- LISTED RECORDS:
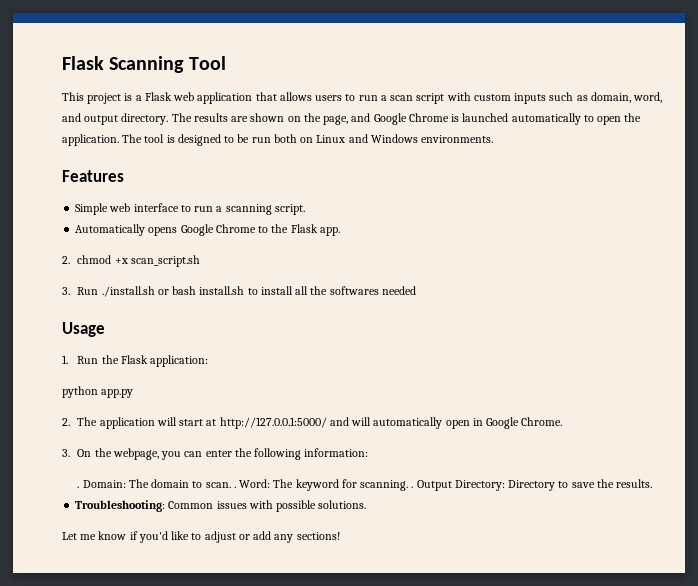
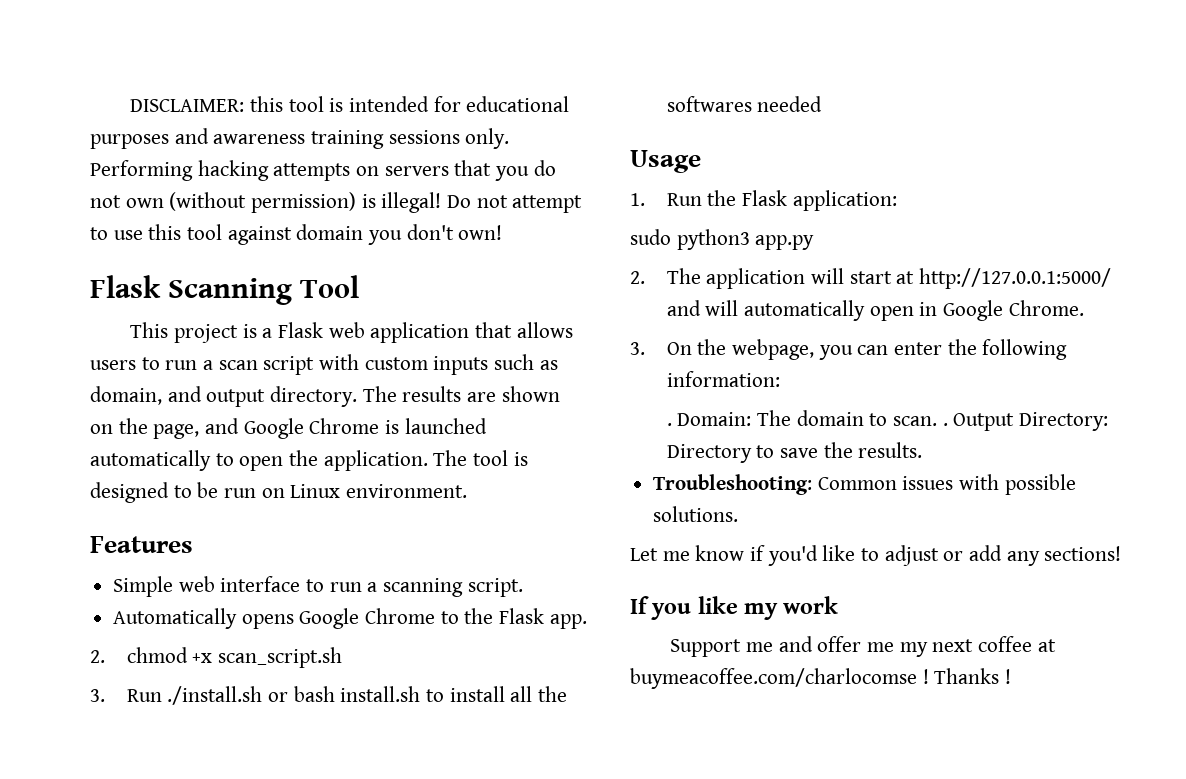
+ DISCLAIMER: this tool is intended for educational purposes and awareness training sessions only. Performing hacking attempts on servers that you do not own (without permission) is illegal! Do not attempt to use this tool against domain you don't own!
- This project is a Flask web application that allows users to run a scan script with custom inputs such as domain, word, and output directory.
+ This project is a Flask web application that allows users to run a scan script with custom inputs such as domain, and output directory.
- The tool is designed to be run both on Linux and Windows environments.
+ The tool is designed to be run on Linux environment.
- python app.py
+ sudo python3 app.py
- Word: The keyword for scanning. .
+ If you like my work
+ Support me and offer me my next coffee at buymeacoffee.com/charlocomse ! Thanks !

- DIRECTIONS:
Copy out the records exactly; the pictures stay behind.

- ANSWER TO THIS PROBLEM:
+ DISCLAIMER: this tool is intended for educational purposes and awareness training sessions only. Performing hacking attempts on servers that you do not own (without permission) is illegal! Do not attempt to use this tool against domain you don't own!
- This project is a Flask web application that allows users to run a scan script with custom inputs such as domain, word, and output directory.
+ This project is a Flask web application that allows users to run a scan script with custom inputs such as domain, and output directory.
- The tool is designed to be run both on Linux and Windows environments.
+ The tool is designed to be run on Linux environment.
- python app.py
+ sudo python3 app.py
- Word: The keyword for scanning. .
+ If you like my work
+ Support me and offer me my next coffee at buymeacoffee.com/charlocomse ! Thanks !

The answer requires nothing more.